Pílula do tempo
Lugano tem 9 anos. Sua pouca idade esconde uma mente brilhante. Tem grande poder de concentração, está sempre atento. A boa memória, o raciocínio rápido e uma curiosidade imensa o tornam um amiguinho instigante, ele que é companheiro frequente nas minhas caminhadas no final do dia.
Ontem, o meu atraso de quase duas horas e a garoa fria não foram suficientes para desanimá-lo e lá fomos nós.
– Por que você atrasou hoje? perguntou ele de bate pronto?
– Tive que atender uma pessoa que precisava de ajuda e acabamos conversando por mais de uma hora, expliquei.
– Quando vou ao médico com minha mãe nunca leva mais de alguns minutos. E emendou: porque demorou tanto?
Sorri, e sentindo sua firmeza, respondi:
– Os primeiros quinze minutos foram gastos com um jogo de esconde-esconde. Ela disse: “não sei o que eu tenho, está tudo bem comigo, não tem nada me incomodando, não entendo por que estou tendo essa sensação ruim, esse aperto no peito, esse medo de morrer…”
– Mas se ela procurou você por que não falou logo a verdade? perguntou ele.
– Porque as pessoas não vão abrindo seus sentimentos, seus medos e suas angústias assim rapidamente. É preciso haver confiança e, para que isso aconteça, demora um certo tempo. O mesmo que acontece com você quando chega num lugar estranho e fica retraído, só se soltando
devagar, expliquei a ele.
– E ela se abriu depois?, perguntou Lugano com um brilho no olhar.

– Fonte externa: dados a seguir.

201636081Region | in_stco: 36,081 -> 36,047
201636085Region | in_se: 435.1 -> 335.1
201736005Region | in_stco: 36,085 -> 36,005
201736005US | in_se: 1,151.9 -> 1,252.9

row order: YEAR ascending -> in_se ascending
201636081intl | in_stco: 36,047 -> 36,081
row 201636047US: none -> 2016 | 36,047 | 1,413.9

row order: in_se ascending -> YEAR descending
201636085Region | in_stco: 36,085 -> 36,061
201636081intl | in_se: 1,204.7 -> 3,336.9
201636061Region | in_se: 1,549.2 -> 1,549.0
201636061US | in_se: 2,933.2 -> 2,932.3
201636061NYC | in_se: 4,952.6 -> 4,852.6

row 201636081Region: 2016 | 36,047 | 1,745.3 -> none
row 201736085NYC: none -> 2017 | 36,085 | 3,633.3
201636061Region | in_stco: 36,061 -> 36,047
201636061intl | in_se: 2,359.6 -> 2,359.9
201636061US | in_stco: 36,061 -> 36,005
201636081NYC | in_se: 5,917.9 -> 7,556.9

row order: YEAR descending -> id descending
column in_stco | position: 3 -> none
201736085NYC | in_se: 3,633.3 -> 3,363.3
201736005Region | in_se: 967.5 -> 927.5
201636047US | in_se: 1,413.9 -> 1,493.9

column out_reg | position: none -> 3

– Sim, respondi. Mas, antes, ficou um pouco emocionada, tentou fazer com que eu sentisse pena dela mas, vendo que eu me mantinha firme, acabou desabando.
Falou que sempre foi um pouco ansiosa e queria abraçar o mundo todo de uma só vez, mas sempre controlou isso.
Agora era diferente. Desde fevereiro, quando começou a trabalhar, não tinha mais tempo
para nada, sua vida era correr.
De casa para o trabalho, do trabalho para a escola. Em casa, à noite, cuidava de tudo. Os filhos cobravam sua atenção. À noite, deitava e dormia imediatamente.
O marido reclamava que ela sempre estava cansada. Ah! E tinha engordado quinze quilos no último ano. Para ela mesmo nada fazia, não sobrava tempo.
Falei-lhe então que era preciso investigar algum problema físico, fazer alguns exames, mas tudo indicava que o problema era o estresse.
O que lhe faltava eram algumas horas a mais no seu dia. Tinha mais atividades do que era possível dar conta.
Enfim, precisaria reduzir seus afazeres para lhe sobrar algum tempo.
Ela então mostrou uma receita azul que o médico havia lhe passado. Comprimidos que iam reduzir sua ansiedade, acalmá-la e fazê-la dormir melhor.
Lugano então parou, olhou-me friamente e falou.
– Poxa, se o problema dela é falta de tempo, será que esse remédio faz o dia ficar mais comprido?
Passei a mão na cabeça dele, sorri e mudei de assunto.